[Version comparison data]
┌────────
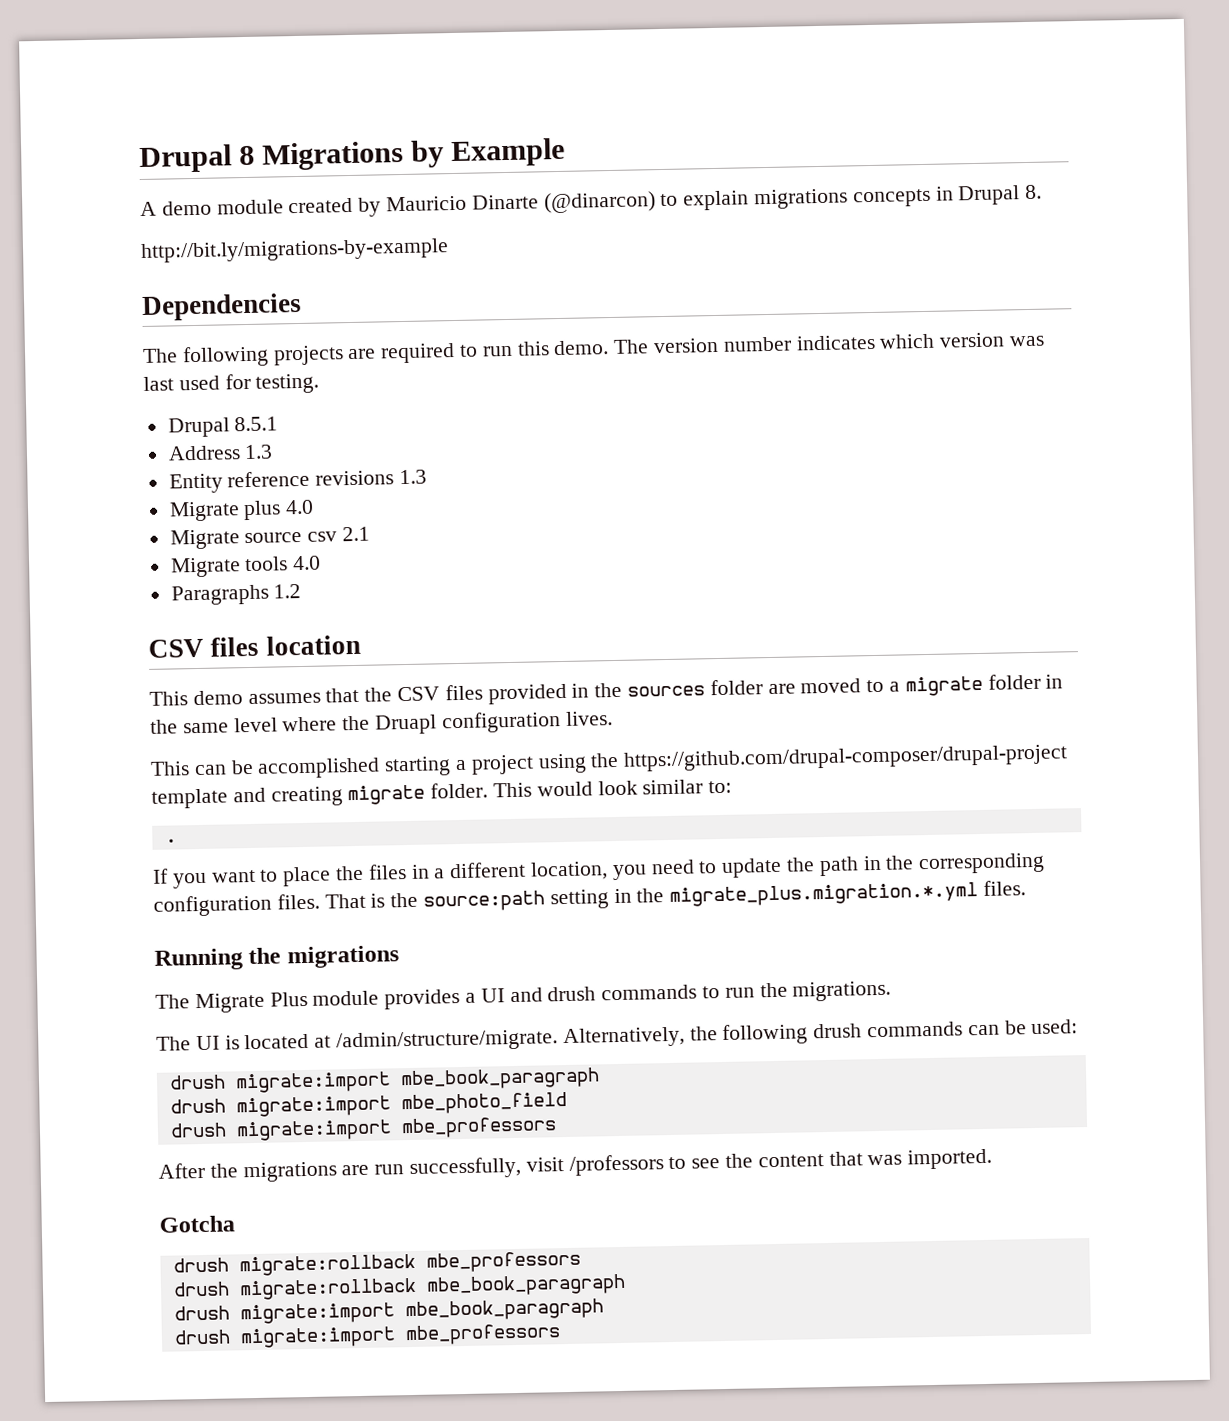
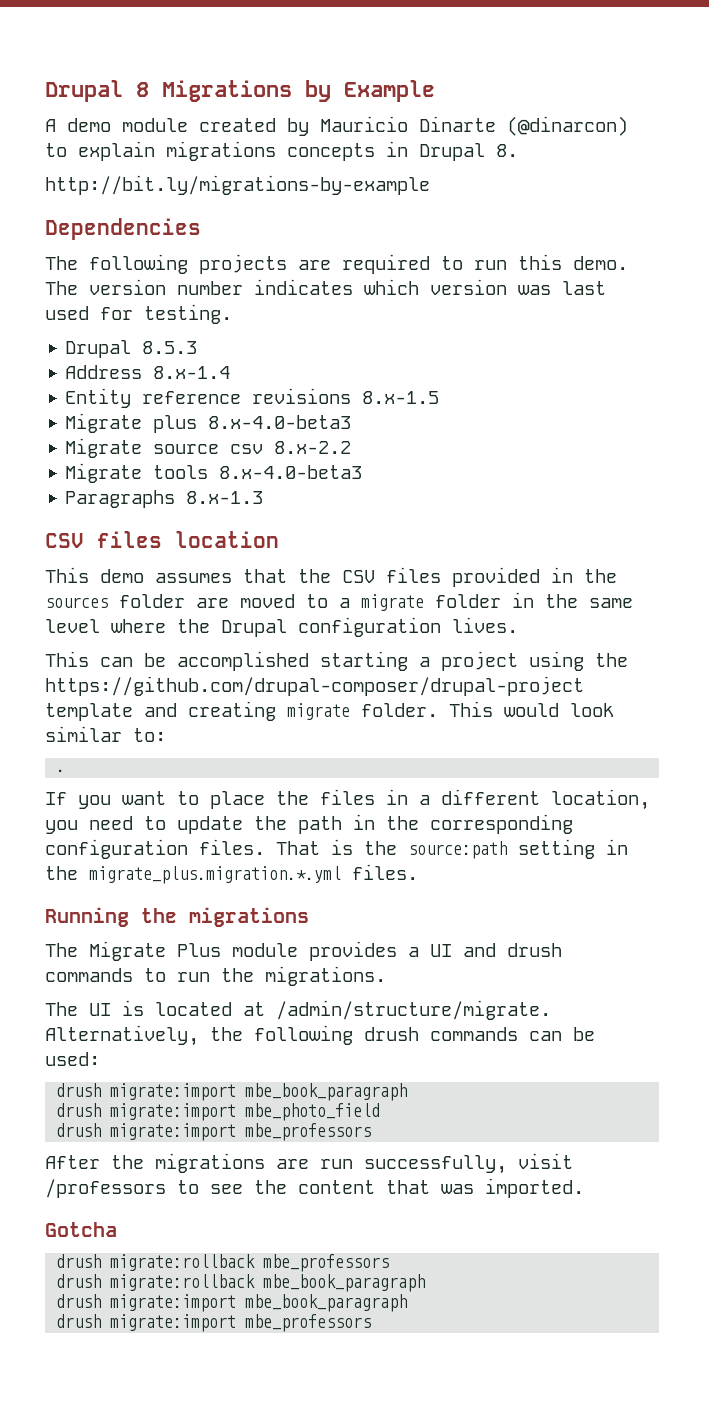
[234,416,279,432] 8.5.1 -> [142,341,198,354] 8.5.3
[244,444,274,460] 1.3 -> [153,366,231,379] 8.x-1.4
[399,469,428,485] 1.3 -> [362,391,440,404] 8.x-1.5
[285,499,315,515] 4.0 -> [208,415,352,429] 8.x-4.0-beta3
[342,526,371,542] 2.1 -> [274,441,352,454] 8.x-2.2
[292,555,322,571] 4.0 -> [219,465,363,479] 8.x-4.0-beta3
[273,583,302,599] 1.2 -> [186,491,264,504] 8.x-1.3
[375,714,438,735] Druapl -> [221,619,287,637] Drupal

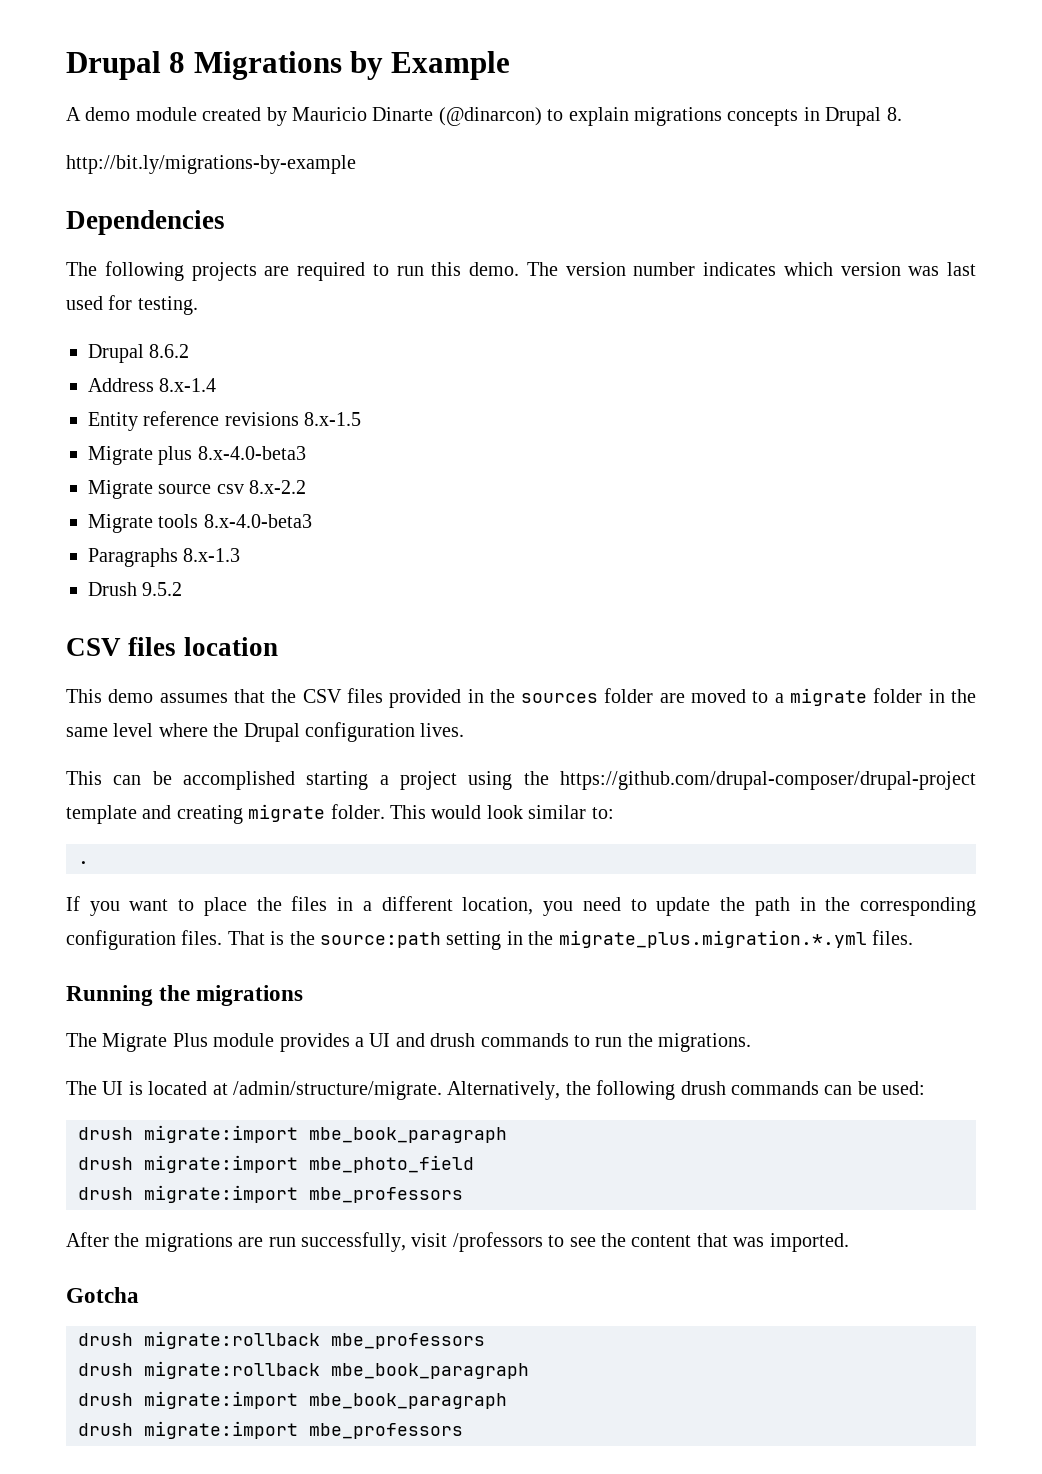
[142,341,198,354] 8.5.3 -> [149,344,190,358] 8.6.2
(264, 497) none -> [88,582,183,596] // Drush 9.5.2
└────────
┌────────
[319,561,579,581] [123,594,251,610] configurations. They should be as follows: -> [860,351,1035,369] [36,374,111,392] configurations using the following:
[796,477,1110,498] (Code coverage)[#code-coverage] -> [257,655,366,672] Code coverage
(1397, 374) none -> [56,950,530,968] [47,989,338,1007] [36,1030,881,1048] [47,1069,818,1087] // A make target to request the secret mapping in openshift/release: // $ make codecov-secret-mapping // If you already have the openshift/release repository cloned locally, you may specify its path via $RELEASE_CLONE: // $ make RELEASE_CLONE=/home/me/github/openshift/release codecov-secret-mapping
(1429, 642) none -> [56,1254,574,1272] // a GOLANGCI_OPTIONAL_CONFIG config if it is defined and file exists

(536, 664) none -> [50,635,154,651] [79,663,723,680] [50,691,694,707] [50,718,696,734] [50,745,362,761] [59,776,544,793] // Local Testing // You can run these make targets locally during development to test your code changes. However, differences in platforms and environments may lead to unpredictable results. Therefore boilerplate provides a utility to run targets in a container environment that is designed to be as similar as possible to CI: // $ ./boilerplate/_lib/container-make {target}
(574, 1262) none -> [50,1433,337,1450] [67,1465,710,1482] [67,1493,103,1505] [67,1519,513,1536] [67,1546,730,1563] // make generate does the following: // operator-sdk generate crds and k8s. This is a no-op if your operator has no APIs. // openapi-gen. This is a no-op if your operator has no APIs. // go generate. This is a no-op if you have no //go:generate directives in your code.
└────────
Please transcribe exactly the lines above from the line that has "[142,341,198,354] 8.5.3 ->" up to and including the line that has "(264, 497) none"; no other line belongs in the answer.

*Exercise answer:*
[142,341,198,354] 8.5.3 -> [149,344,190,358] 8.6.2
(264, 497) none -> [88,582,183,596] // Drush 9.5.2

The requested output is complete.